Red-Tailed Bumblebee Physical Description
The gorgeous Red-Tailed Bumblebee, in fact, bears a striking resemblance to yet another variety of bumblebee sharing its range. This fact frequently makes identifying the correct species difficult for any but the most highly trained and experienced observer.
The fabulous arthropod also displays a moderately strong degree of the physiological trait of sexual dimorphism. In its particular case, this characteristic manifests itself in terms of both color and size. Males of the species tend to be slightly smaller than females.
It further displays this gender-based difference in terms of patterns of color. More precisely, however, the males of this awesome insect present three bands of yellow, one at the base of the abdomen, and two on the thorax. It additionally has the standard red tail
Females of the insect, including the queen usually present a slightly different appearance. Firstly, these lack any of the yellow bands. Secondly, this gender of the invertebrate displays a more extensive red-colored section, covering roughly half the abdomen.
Males of the Red-Tailed Bumblebee attain an average overall body length of between 0.55-0.63 in (14-16 mm). The females, meanwhile, develop in a slightly greater size range. These average between 0.43-0.63 in (11-16 mm) in length. Both have an average-sized proboscis.
- Kingdom: Animalia
- Phylum: Arthropoda
- Class: Insecta
- Order: Hymenoptera
- Family: Apidae
- Genus: Bombus
- Species: B. lapidarius
Red-Tailed Bumblebee Distribution, Habitat, and Ecology
There’s very fortunate news for those who appreciate the beauty of Nature. That’s due to the fact that the Red-Tailed Bumblebee evolved as native to a relatively broad swathe of the world. More specifically, it remains native to a particular portion of the continent of Europe.
With further precision, in this region population concentrations appear throughout the entire region. The creature does, however, appear in greater concentrations in certain areas. These include the countries of Greece, Britain, Sweden, Finland, and Germany.
Sadly though, in Ireland its numbers seem to be declining rapidly. Wherever the insect lives, however, it proves itself to be highly adaptable in terms of where it makes its home. That’s because population groupings manifest in several different habitat types.
These locations even include such public regions as gardens and parks. It most commonly chooses to live in areas consisting of very open terrain. Unlike some varieties of related species, though, it generally avoids living in areas of moderate to heavy forestation.

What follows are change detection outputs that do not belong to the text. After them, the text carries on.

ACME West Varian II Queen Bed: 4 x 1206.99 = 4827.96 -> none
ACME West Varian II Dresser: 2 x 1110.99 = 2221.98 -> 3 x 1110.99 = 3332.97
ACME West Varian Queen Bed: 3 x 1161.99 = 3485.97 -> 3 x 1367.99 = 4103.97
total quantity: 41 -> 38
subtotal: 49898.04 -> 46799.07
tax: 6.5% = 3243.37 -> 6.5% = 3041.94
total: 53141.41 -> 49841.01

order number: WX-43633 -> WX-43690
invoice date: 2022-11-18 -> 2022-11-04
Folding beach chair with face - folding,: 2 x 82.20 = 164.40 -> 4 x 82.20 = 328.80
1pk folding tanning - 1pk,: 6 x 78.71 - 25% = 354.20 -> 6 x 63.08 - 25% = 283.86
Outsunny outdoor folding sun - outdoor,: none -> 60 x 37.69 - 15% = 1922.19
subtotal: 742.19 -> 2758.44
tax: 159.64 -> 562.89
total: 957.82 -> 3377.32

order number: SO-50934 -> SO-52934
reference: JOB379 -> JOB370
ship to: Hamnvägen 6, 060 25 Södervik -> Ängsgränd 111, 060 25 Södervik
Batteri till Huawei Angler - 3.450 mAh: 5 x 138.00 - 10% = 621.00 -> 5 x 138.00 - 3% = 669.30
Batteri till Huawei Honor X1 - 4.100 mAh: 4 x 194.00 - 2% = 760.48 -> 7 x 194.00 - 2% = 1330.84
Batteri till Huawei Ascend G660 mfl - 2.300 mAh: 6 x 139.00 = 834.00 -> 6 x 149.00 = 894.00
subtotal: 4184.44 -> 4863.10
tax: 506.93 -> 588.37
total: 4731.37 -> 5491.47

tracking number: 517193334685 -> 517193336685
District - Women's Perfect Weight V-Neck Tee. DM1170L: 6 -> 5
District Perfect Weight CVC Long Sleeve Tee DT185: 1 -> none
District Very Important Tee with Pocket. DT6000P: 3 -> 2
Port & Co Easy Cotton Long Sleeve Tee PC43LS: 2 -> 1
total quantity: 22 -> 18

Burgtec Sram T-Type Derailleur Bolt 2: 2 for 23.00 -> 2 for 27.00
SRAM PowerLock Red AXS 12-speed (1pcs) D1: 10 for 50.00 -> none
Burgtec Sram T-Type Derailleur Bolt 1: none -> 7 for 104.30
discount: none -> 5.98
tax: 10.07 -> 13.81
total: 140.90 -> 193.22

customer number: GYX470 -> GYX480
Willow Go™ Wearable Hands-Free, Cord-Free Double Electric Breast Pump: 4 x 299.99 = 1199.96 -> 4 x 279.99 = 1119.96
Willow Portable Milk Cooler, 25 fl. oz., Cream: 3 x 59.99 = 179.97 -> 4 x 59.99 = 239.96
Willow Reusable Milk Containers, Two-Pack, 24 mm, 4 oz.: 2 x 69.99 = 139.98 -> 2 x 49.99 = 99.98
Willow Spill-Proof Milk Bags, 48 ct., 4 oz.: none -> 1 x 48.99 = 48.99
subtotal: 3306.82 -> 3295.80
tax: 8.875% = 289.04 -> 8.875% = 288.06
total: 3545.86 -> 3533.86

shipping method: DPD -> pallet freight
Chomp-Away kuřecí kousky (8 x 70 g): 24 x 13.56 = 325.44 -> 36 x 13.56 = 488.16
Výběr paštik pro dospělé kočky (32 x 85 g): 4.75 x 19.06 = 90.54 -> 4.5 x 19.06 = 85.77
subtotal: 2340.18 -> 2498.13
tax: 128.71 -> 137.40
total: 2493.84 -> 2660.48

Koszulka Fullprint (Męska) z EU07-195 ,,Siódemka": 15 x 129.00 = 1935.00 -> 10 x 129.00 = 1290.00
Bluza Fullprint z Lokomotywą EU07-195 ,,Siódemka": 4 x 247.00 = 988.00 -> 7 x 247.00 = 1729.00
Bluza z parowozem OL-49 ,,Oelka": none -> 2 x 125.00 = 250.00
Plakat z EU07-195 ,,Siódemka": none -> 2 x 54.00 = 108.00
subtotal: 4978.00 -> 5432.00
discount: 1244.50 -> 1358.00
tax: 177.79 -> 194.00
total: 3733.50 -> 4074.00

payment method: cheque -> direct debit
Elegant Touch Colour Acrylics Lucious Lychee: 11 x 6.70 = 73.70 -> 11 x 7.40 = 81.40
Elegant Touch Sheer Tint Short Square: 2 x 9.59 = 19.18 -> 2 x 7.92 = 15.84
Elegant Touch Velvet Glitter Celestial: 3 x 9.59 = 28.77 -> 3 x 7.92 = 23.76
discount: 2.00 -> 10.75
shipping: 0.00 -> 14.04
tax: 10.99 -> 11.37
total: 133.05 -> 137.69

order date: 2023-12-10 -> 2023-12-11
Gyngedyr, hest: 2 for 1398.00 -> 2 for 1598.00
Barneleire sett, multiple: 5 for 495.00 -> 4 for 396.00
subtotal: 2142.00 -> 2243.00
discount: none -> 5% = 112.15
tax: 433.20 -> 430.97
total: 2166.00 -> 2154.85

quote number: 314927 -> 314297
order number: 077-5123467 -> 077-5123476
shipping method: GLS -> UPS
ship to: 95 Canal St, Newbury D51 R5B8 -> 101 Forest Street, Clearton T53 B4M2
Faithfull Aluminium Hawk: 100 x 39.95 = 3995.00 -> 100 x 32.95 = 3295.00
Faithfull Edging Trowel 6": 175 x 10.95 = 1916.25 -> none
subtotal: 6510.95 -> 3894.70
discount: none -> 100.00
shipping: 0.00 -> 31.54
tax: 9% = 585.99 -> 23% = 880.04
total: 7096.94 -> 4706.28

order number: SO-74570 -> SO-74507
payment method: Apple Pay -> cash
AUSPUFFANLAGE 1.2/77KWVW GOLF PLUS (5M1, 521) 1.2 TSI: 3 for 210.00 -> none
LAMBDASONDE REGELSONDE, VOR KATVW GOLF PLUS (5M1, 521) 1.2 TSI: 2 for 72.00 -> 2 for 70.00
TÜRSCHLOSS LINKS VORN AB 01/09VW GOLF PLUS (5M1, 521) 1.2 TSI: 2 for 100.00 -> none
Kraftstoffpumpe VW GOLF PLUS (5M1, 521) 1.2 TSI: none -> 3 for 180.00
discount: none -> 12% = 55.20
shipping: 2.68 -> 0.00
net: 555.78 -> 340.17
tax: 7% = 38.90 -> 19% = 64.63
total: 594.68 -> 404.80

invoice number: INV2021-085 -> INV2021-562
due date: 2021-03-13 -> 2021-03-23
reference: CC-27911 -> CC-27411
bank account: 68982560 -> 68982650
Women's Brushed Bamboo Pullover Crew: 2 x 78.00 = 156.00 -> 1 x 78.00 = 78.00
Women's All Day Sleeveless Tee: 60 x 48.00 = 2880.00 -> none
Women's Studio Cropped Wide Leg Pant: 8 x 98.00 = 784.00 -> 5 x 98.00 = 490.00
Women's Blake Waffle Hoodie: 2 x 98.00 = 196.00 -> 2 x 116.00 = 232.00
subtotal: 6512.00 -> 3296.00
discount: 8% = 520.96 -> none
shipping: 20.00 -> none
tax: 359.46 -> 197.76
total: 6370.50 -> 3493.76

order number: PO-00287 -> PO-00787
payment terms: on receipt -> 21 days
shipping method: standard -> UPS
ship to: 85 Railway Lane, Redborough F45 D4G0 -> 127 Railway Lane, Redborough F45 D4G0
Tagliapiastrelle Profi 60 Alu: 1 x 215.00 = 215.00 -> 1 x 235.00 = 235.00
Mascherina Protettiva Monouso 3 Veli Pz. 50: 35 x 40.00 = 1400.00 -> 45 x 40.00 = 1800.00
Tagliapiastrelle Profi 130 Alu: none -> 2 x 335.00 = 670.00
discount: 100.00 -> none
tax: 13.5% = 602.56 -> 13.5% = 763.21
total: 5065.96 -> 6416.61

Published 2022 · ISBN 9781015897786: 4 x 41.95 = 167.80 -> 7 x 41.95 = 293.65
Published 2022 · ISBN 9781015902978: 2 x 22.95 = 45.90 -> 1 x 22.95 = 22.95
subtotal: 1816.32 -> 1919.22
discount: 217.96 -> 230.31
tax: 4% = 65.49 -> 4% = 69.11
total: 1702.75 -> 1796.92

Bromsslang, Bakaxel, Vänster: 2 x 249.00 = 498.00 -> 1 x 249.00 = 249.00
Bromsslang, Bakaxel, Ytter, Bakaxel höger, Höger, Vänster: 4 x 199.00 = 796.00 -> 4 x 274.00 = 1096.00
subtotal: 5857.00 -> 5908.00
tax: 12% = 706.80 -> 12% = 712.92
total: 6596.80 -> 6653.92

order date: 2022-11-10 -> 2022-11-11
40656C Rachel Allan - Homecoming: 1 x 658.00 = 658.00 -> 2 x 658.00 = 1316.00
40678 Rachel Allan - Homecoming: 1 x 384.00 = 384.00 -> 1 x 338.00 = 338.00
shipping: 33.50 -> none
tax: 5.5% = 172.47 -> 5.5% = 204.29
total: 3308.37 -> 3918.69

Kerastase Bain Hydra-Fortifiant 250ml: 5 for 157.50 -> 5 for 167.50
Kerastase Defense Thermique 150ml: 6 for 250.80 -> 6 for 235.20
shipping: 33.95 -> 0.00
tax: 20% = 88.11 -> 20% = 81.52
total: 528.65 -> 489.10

The Red-Tailed Bumblebee makes its appearance in the summer, between June and August. Being social insects, like many Hymenoptera, all members of the hive work together. In its case, there’s little hierarchy among workers, just between them and the queen.
Most types of bumblebees generally stay close to their hive when foraging. This one, however, tends to roam relatively great distances in search of food. Some individuals, in fact, venture as much as 5,741 ft (1,750 m) from the hive. For its kind, that’s a long distance.
The hives themselves, meanwhile, appear in various types of locations. In this it’s an opportunistic species. Locations for nests include such unexpected areas as under large stones or fallen logs. Colonies remains small, though, rarely exceeding 200-300 individuals.